Your Sister's Sister
(Reviewed June 14, 2012, by James Dawson)

I reviewed this for the website FilmReviewOnline.com, and you can read that review by clicking this link:
"Your Sister's Sister" review
Back Row Reviews Grade: D






Youth in Revolt
(Reviewed Jamuary 3, 2010)

I really enjoyed this offbeat, European-flavored but unexpectedly all-American teen sex comedy. Michael Cera stars in the dual role of an awkward virgin and the mustachioed, chain-smoking misogynist imaginary friend who gives him advice on the ways of women and the wicked world.

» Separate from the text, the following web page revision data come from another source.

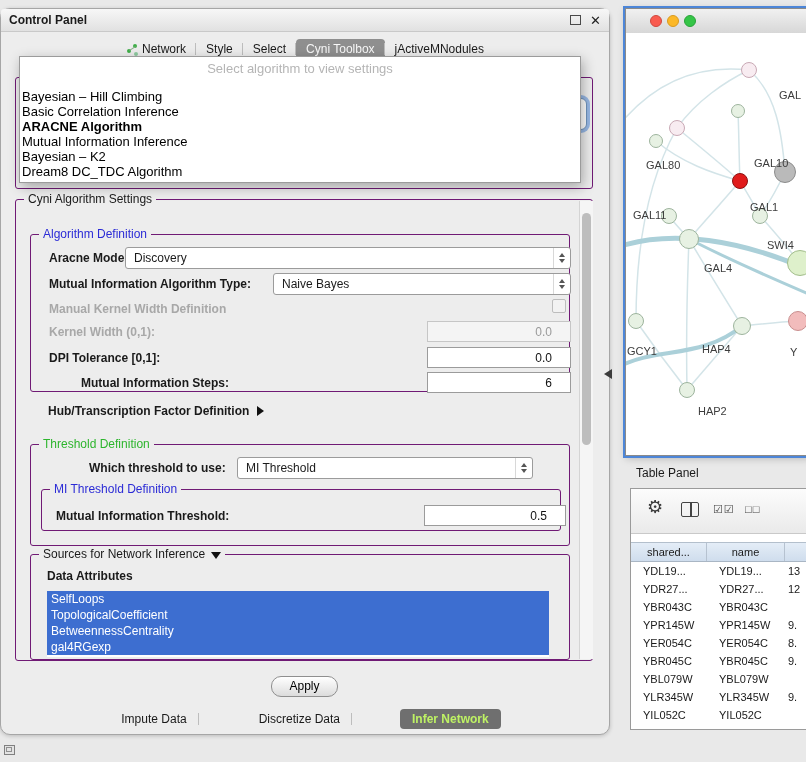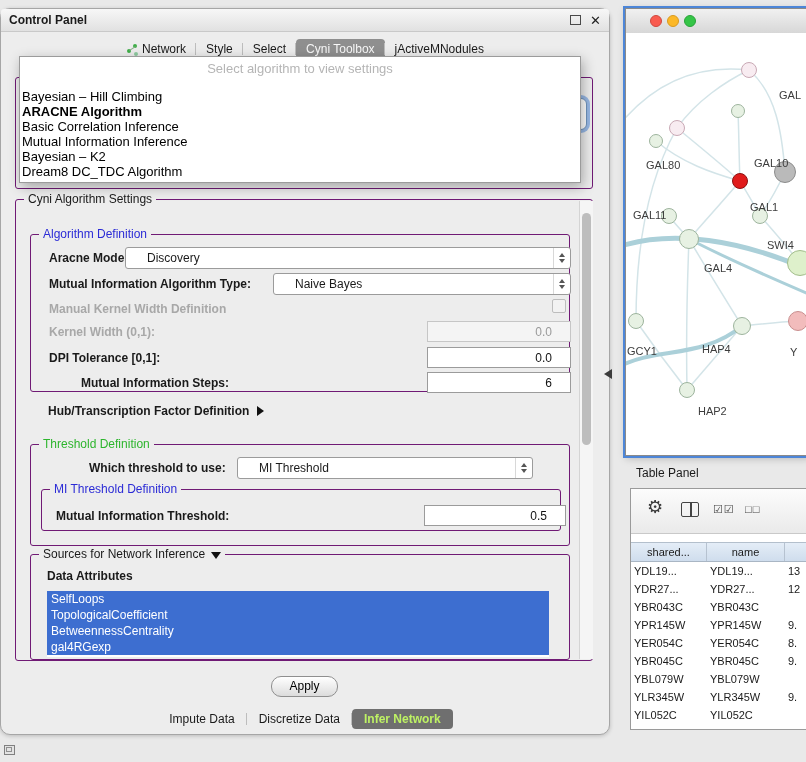--- a/index.html
+++ b/index.html
@@ -46,21 +46,21 @@
 
   .settings-group{left:14px;top:190px;width:578px;height:462px;}
   .scroll-track{position:absolute;left:563px;top:1px;width:13px;height:458px;background:#f5f5f5;border-left:1px solid #d4d4d4;}
   .scroll-thumb{position:absolute;left:2px;top:12px;width:9px;height:232px;background:#bdbdbd;border-radius:5px;}
 
   .lbl{position:absolute;font-size:12px;font-weight:bold;white-space:nowrap;}
   .lbl.disabled{color:#a8a8a8;}
 
   .combo{position:absolute;height:22px;background:#fff;border:1px solid #9b9b9b;border-radius:3px;
          display:flex;align-items:center;font-size:12px;box-sizing:border-box;}
-  .combo .val{padding-left:21px;flex:1;white-space:nowrap;overflow:hidden;}
+  .combo .val{padding-left:8px;flex:1;white-space:nowrap;overflow:hidden;}
   .combo .arrows{width:16px;height:100%;display:flex;flex-direction:column;align-items:center;justify-content:center;
                  gap:2px;border-left:1px solid #d8d8d8;}
   .ar-up{width:0;height:0;border-left:3.5px solid transparent;border-right:3.5px solid transparent;border-bottom:4px solid #555;}
   .ar-dn{width:0;height:0;border-left:3.5px solid transparent;border-right:3.5px solid transparent;border-top:4px solid #555;}
 
   .field{position:absolute;height:21px;border:1px solid #9b9b9b;background:#fff;font-size:12px;text-align:right;
          padding:0 18px;box-sizing:border-box;font-family:inherit;color:#111;}
   .field.disabled{color:#9a9a9a;background:#f4f4f4;border-color:#c6c6c6;}
   .chk{position:absolute;width:14px;height:14px;border:1px solid #bdbdbd;background:#f2f2f2;border-radius:2px;box-sizing:border-box;}
 
@@ -70,21 +70,21 @@
             border-top:7px solid #111;margin-left:6px;vertical-align:-1px;}
   .hub-row{position:absolute;left:32px;top:204px;font-size:12px;font-weight:bold;}
 
   .attr-list{position:absolute;left:16px;top:36px;width:502px;height:66px;overflow:hidden;background:#fff;}
   .attr-item{height:16px;line-height:16px;font-size:12px;padding-left:4px;white-space:nowrap;}
   .attr-item.selected{background:#3d6ed0;color:#fff;}
 
   .apply-btn{position:absolute;left:270px;top:667px;width:67px;height:21px;border:1px solid #8f8f8f;border-radius:10px;
              background:linear-gradient(#ffffff,#dcdcdc);font-size:12px;font-family:inherit;line-height:17px;text-align:center;}
 
-  .bottom-tabs{position:absolute;top:700px;left:0;right:0;display:flex;justify-content:center;font-size:12px;}
+  .bottom-tabs{position:absolute;top:700px;left:0;right:0;display:flex;justify-content:center;font-size:12px;gap:48px;}
   .btab{padding:3px 12px;position:relative;white-space:nowrap;}
   .btab:not(:last-child)::after{content:"";position:absolute;right:0;top:4px;bottom:4px;width:1px;background:#bdbdbd;}
   .btab.selected{background:#6f6f6f;color:#bef264;border-radius:4px;font-weight:bold;}
 
   
   .split-arrow{position:absolute;left:604px;top:369px;width:0;height:0;
                border-top:5px solid transparent;border-bottom:5px solid transparent;border-right:8px solid #3c3c3c;}
 
   
   .net-window{position:absolute;left:625px;top:8px;width:185px;height:448px;background:#fff;border:1px solid #8a8a8a;
@@ -109,21 +109,21 @@
   .gear-ic{position:absolute;left:16px;top:9px;font-size:18px;color:#3a3a3a;line-height:1;}
   .cols-ic{position:absolute;left:50px;top:13px;width:18px;height:15px;border:1.5px solid #444;border-radius:2px;box-sizing:border-box;}
   .cols-ic::before{content:"";position:absolute;left:50%;top:0;bottom:0;width:1.5px;background:#444;}
   .chk-pair{position:absolute;left:82px;top:14px;font-size:11px;color:#444;letter-spacing:1px;}
   .unchk-pair{position:absolute;left:114px;top:14px;font-size:11px;color:#444;letter-spacing:1px;}
   .tbl-header{position:absolute;left:0;top:53px;right:0;height:20px;display:flex;
               background:linear-gradient(#e4edf7,#cfdded);border-top:1px solid #b3bfcc;border-bottom:1px solid #a9b6c4;box-sizing:border-box;}
   .th{font-size:11px;display:flex;align-items:center;justify-content:center;border-right:1px solid #b6c2d0;box-sizing:border-box;}
   .tbl-body{position:absolute;left:0;top:73px;right:0;bottom:0;}
   .tr{display:flex;height:18px;align-items:center;}
-  .td{font-size:11px;white-space:nowrap;overflow:hidden;box-sizing:border-box;padding-left:3px;}
+  .td{font-size:11px;white-space:nowrap;overflow:hidden;box-sizing:border-box;padding-left:12px;}
   .col0{width:76px;}
   .col1{width:78px;}
   .col2{flex:1;padding-left:3px;}
 
   .corner-grip{position:absolute;left:4px;top:745px;width:11px;height:10px;border:1px solid #808080;background:#e3e3e3;box-sizing:border-box;}
   .corner-grip::after{content:"";position:absolute;left:1px;top:1px;width:4px;height:3px;border:1px solid #909090;}
 </style>
 </head>
 <body>
 
@@ -158,22 +158,22 @@
       </div>
 
     <div class="group algo-box"></div>
     <div class="algo-action-btn"></div>
 
     <div class="algo-popup">
       <div class="popup-prompt">Select algorithm to view settings</div>
       <div class="popup-gap"></div>
       <div>
           <div class="popup-item">Bayesian – Hill Climbing</div>
+          <div class="popup-item">Basic Correlation Inference</div>
           <div class="popup-item hl">ARACNE Algorithm</div>
-          <div class="popup-item">Basic Correlation Inference</div>
           <div class="popup-item">Mutual Information Inference</div>
           <div class="popup-item">Bayesian – K2</div>
           <div class="popup-item">Dream8 DC_TDC Algorithm</div>
         </div>
     </div>
 
     <div class="group settings-group">
       <span class="group-title">Cyni Algorithm Settings</span>
 
       <div class="scroll-track">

This review really should be longer, but I have to go remove an elephant from my living room. Just trust me and see the damned thing.

Back Row Reviews Grade: B






Youth Without Youth
(Reviewed October 14, 2007)

Review to come, but hey, at least I gave it a grade already. I'll say this much now: Beautiful sets, amazing locations, but a story that's nearly as densely dumb and metaphysically meatheaded as "The Fountain." A real letdown from director Francis Ford Coppola.